The town’s community preservation fund, a dedicated land-purchase and historic preservation fund that receives income from a 2-percent real estate transfer tax, took in almost $22.2 million last year, Mr. Bernard said, and the town spent close to $13.5 million on land purchases. During the first quarter of 2013, $5.8 million flowed into the preservation fund.
As required by state law, a yearly audit of the fund has been completed for 2012. “It was a clean audit,” Mr. Bernard said. Money due to the fund, which was improperly transferred to other town funds under the previous administration, has been repaid; other adjustments among town funds based on a forensic investigation of the previous administration’s accounting have also been completed, Mr. Bernard said.
A new internal audit division of the town’s budget office, which will undertake regular reviews of various financial areas, examined Town Police Department record keeping regarding staff time and attendance in the early part of this year, Mr. Bernard said, and found “internal controls were good.” Several recommendations for improvement were made, however. The Police Department was chosen, the budget officer said, because of articles written about problems uncovered in other towns.
With contract negotiations ongoing between the town and the police union, the 2013 budget, Mr. Bernard said, contains money for potential salary increases included in a new contract. If the contract is not settled by the end of the year, he said, that money will go into a reserve fund to cover retroactive salary increases that may go into effect when the contract is finalized.
The town’s financial picture has been positively affected by staff reorganization efforts, Mr. Bernard said. Full-time positions, which numbered 397 in 2009, before the Wilkinson administration, were reduced to 312 last year and to 304 by the beginning of May.
“The movement to a seasonal work force is very, very important,” Mr. Wilkinson said at the May 21 meeting. The town must provide services for a summer population that is four to five times the year-round population, he said. Mr. Bernard said that the town’s part-time staff has not been reduced, and in some cases has been increased.
Mr.

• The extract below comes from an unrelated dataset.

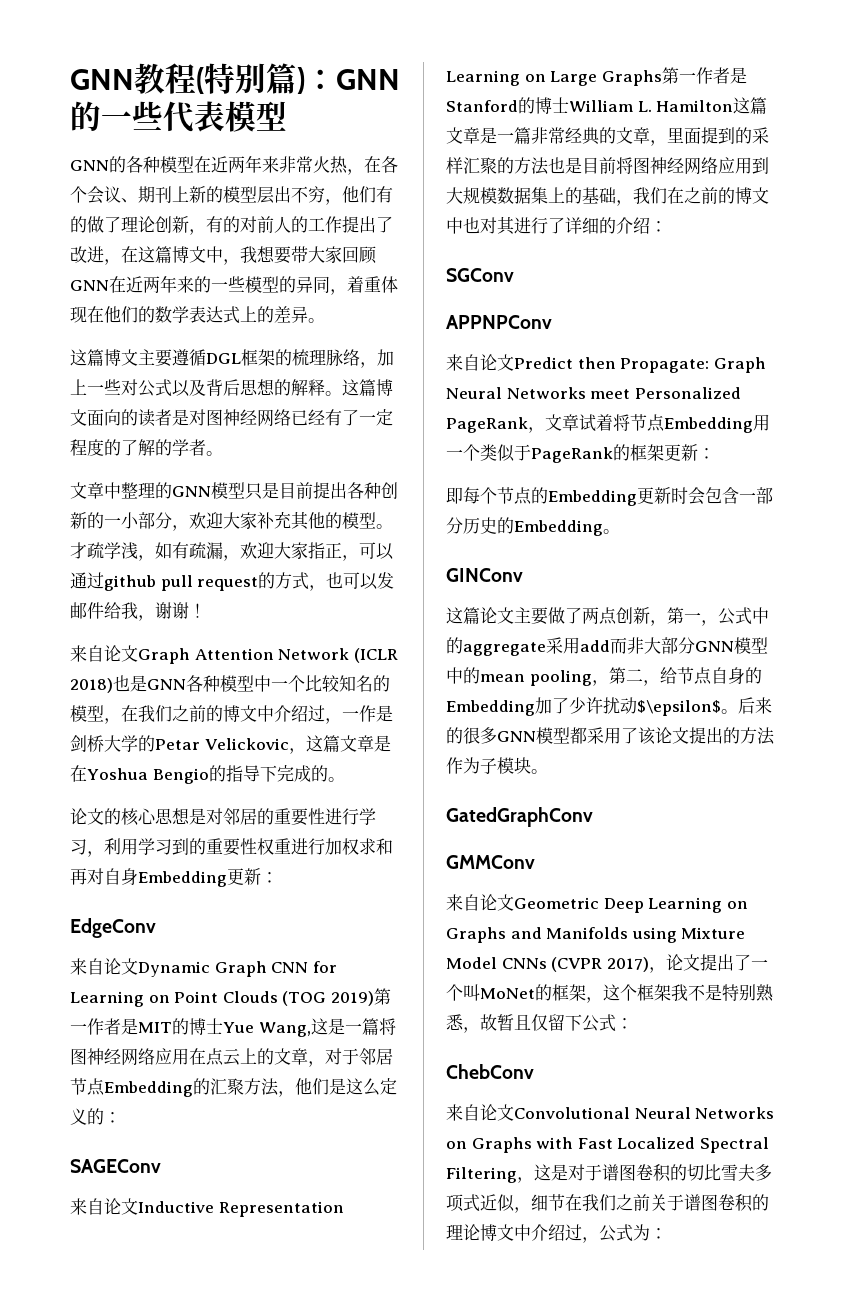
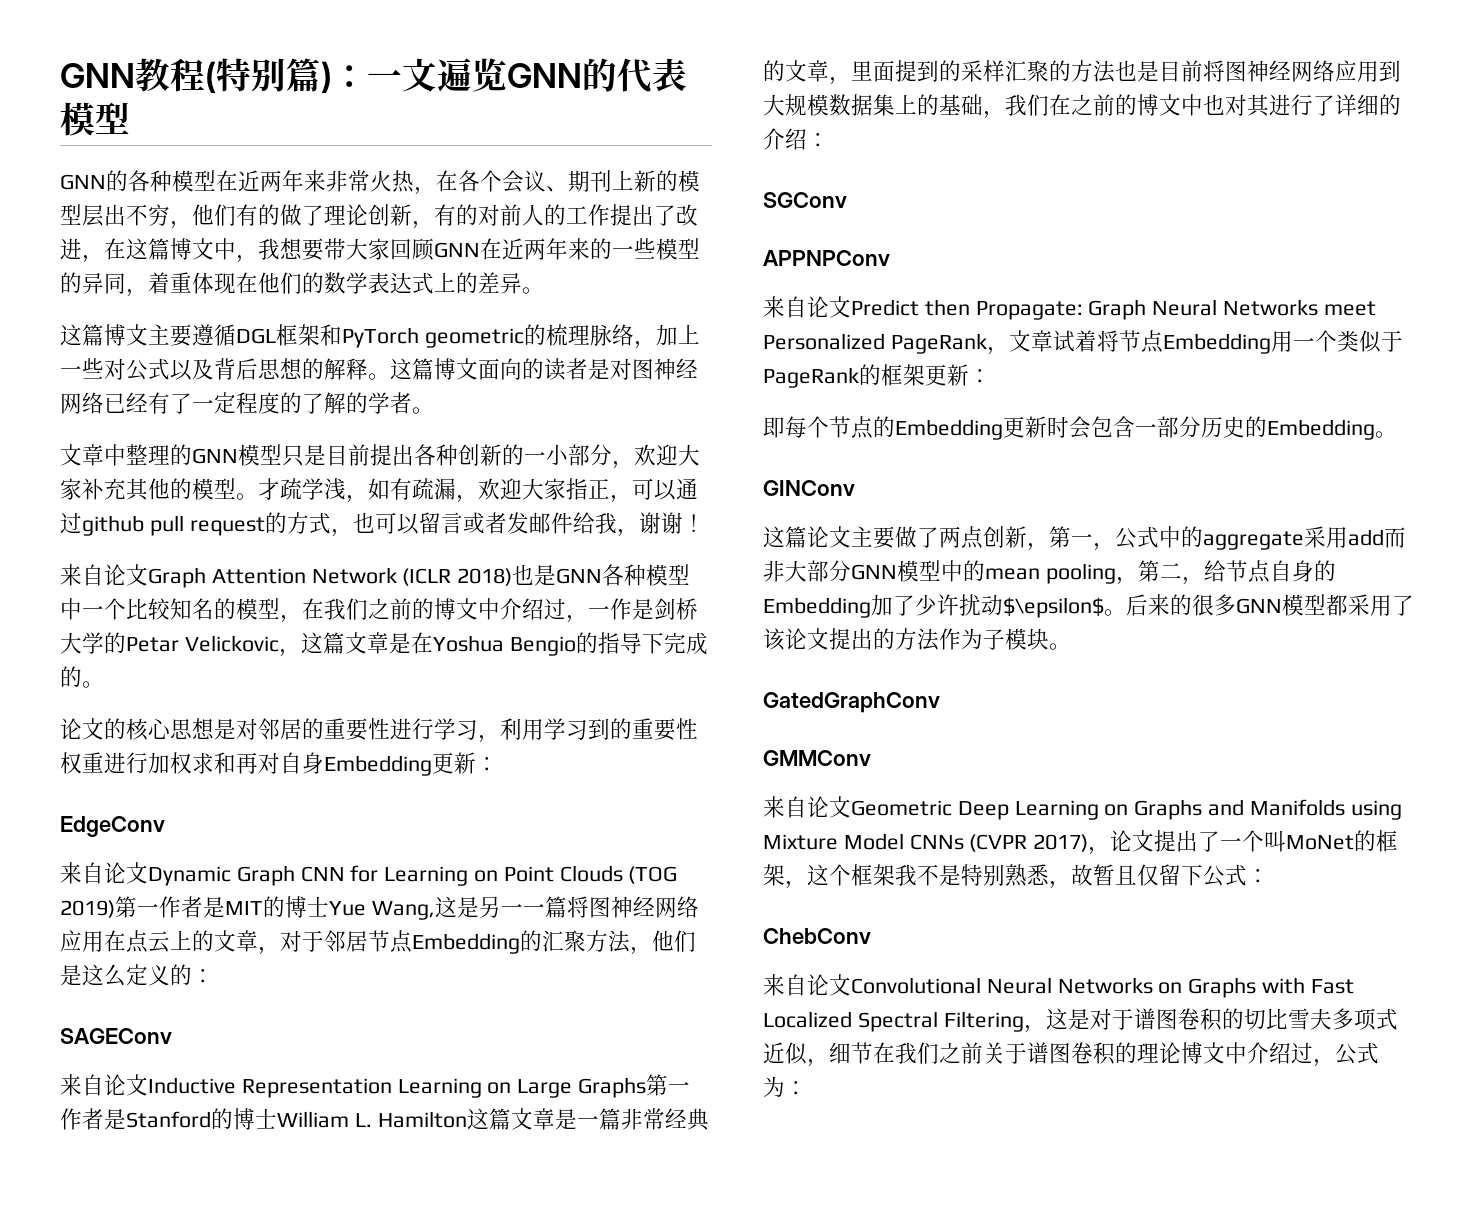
[336,69,400,90] [70,101,163,132] GNN的一些 -> [367,58,617,92] 一文遍览GNN的
(275, 357) none -> [320,324,524,348] 和PyTorch geometric
(379, 581) none -> [418,512,507,534] 留言或者
(345, 1026) none -> [478,896,523,918] 另一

Bernard also reported that East Hampton will receive $472,000 from the Federal Emergency Management Agency to cover the costs of post-Hurricane Sandy cleanup, and that an additional $260,000 is expected to pay for repairs to Gerard Drive in Springs, which was washed out by flood water. The town has also requested a $1.2 million federal grant to redesign the road to prevent or mitigate damage from future storms.